■ The task
Nothing but the lines from the one containing "tax: 23% = 102.85 -> 23% = 105.65" through the one containing "Cerchi lega originali", both included, should be given again, each exactly as written below.

═════ Data excerpts ═════

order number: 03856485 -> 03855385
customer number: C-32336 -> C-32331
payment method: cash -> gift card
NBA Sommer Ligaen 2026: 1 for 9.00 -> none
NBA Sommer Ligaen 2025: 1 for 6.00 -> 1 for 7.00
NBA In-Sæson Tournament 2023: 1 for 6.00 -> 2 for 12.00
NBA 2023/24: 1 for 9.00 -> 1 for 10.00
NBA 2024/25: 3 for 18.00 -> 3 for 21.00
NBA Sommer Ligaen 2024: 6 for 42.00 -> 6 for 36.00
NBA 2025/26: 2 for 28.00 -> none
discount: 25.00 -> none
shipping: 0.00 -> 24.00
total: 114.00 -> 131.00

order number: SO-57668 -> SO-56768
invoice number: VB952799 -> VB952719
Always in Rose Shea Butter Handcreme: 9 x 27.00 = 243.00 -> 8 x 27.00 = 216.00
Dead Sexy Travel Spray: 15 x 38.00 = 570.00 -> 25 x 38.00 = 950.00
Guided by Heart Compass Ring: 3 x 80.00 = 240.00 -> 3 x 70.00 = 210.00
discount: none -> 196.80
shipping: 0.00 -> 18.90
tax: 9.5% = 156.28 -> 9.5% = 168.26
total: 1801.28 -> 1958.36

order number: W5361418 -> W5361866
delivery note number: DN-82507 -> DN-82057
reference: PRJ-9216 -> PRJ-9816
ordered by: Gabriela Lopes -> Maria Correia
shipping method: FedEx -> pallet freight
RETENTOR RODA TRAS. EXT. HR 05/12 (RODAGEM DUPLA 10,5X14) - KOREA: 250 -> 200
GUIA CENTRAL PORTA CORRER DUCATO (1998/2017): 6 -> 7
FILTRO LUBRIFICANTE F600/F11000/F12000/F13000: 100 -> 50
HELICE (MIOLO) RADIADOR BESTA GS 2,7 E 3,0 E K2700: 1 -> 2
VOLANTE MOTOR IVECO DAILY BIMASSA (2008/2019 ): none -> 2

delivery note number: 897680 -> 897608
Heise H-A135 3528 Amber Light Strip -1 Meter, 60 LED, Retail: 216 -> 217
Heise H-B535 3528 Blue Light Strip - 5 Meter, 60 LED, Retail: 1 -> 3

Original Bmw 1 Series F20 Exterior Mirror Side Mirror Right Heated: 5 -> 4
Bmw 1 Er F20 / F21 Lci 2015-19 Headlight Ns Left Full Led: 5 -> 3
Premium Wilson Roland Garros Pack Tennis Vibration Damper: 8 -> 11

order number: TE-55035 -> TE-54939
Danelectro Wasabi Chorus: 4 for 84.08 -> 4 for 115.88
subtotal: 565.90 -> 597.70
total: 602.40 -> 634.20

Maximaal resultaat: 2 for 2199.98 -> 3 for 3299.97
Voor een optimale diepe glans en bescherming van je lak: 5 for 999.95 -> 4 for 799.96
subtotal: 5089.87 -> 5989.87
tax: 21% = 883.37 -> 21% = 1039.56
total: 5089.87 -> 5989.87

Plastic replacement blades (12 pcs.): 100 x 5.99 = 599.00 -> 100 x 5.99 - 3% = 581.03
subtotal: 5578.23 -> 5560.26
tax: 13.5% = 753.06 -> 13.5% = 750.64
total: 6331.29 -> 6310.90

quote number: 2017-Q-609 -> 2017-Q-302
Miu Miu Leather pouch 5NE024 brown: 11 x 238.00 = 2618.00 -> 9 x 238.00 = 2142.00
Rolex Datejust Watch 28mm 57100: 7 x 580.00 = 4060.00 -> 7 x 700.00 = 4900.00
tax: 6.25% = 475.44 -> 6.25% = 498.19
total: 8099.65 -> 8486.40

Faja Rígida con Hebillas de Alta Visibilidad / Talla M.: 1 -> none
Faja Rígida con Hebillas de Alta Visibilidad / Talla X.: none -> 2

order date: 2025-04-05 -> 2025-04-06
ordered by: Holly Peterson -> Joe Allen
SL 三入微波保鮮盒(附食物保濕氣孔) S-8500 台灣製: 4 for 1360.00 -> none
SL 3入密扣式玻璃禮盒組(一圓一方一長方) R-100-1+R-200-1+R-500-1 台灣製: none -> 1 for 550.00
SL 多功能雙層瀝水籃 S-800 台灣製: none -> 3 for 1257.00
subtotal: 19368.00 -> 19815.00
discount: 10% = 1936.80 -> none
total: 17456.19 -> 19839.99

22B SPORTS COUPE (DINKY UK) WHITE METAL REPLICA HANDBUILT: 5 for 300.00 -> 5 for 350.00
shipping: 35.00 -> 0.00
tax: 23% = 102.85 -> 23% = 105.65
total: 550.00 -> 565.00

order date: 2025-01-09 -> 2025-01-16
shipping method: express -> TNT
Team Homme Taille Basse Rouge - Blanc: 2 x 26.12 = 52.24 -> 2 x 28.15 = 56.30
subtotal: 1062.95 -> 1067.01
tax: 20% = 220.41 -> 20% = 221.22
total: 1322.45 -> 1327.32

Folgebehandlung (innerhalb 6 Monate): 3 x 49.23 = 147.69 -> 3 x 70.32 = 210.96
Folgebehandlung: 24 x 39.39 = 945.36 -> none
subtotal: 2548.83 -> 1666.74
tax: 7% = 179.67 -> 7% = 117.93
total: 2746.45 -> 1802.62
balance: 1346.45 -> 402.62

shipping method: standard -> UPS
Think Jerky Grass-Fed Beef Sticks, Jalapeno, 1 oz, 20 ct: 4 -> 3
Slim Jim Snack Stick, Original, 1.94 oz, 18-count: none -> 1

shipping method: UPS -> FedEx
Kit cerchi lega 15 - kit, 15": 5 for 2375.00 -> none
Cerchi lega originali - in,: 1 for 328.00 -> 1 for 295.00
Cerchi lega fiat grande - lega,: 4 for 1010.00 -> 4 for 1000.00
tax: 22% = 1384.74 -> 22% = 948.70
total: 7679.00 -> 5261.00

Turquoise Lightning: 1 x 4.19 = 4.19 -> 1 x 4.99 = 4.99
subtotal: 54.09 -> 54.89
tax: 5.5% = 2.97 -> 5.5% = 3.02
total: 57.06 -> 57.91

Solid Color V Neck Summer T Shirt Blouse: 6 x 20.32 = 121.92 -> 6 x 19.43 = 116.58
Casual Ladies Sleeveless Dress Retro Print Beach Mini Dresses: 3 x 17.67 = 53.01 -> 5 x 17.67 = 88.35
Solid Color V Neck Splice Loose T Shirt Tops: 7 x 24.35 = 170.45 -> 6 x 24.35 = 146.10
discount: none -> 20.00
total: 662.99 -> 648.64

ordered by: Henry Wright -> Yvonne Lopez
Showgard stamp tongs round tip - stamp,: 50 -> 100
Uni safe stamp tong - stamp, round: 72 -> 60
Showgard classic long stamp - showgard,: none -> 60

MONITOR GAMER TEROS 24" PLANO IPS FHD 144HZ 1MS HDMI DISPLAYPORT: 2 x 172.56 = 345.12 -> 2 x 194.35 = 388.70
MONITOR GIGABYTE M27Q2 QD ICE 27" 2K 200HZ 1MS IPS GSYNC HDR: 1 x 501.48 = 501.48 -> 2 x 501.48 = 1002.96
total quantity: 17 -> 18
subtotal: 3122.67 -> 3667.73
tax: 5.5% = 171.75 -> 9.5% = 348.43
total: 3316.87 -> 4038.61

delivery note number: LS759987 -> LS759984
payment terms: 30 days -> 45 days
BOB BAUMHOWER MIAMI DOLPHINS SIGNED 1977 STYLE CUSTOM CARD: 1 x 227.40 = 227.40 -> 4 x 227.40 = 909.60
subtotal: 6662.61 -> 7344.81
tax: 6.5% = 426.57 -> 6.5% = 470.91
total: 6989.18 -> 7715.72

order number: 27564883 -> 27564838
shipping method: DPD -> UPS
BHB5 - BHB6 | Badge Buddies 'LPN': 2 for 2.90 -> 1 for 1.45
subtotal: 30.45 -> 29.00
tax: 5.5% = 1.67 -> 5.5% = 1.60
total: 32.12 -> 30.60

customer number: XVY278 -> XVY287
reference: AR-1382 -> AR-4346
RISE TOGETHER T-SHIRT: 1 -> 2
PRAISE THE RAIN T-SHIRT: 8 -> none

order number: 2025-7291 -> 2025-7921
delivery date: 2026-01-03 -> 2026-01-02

═════

■ Completed exercise
tax: 23% = 102.85 -> 23% = 105.65
total: 550.00 -> 565.00

order date: 2025-01-09 -> 2025-01-16
shipping method: express -> TNT
Team Homme Taille Basse Rouge - Blanc: 2 x 26.12 = 52.24 -> 2 x 28.15 = 56.30
subtotal: 1062.95 -> 1067.01
tax: 20% = 220.41 -> 20% = 221.22
total: 1322.45 -> 1327.32

Folgebehandlung (innerhalb 6 Monate): 3 x 49.23 = 147.69 -> 3 x 70.32 = 210.96
Folgebehandlung: 24 x 39.39 = 945.36 -> none
subtotal: 2548.83 -> 1666.74
tax: 7% = 179.67 -> 7% = 117.93
total: 2746.45 -> 1802.62
balance: 1346.45 -> 402.62

shipping method: standard -> UPS
Think Jerky Grass-Fed Beef Sticks, Jalapeno, 1 oz, 20 ct: 4 -> 3
Slim Jim Snack Stick, Original, 1.94 oz, 18-count: none -> 1

shipping method: UPS -> FedEx
Kit cerchi lega 15 - kit, 15": 5 for 2375.00 -> none
Cerchi lega originali - in,: 1 for 328.00 -> 1 for 295.00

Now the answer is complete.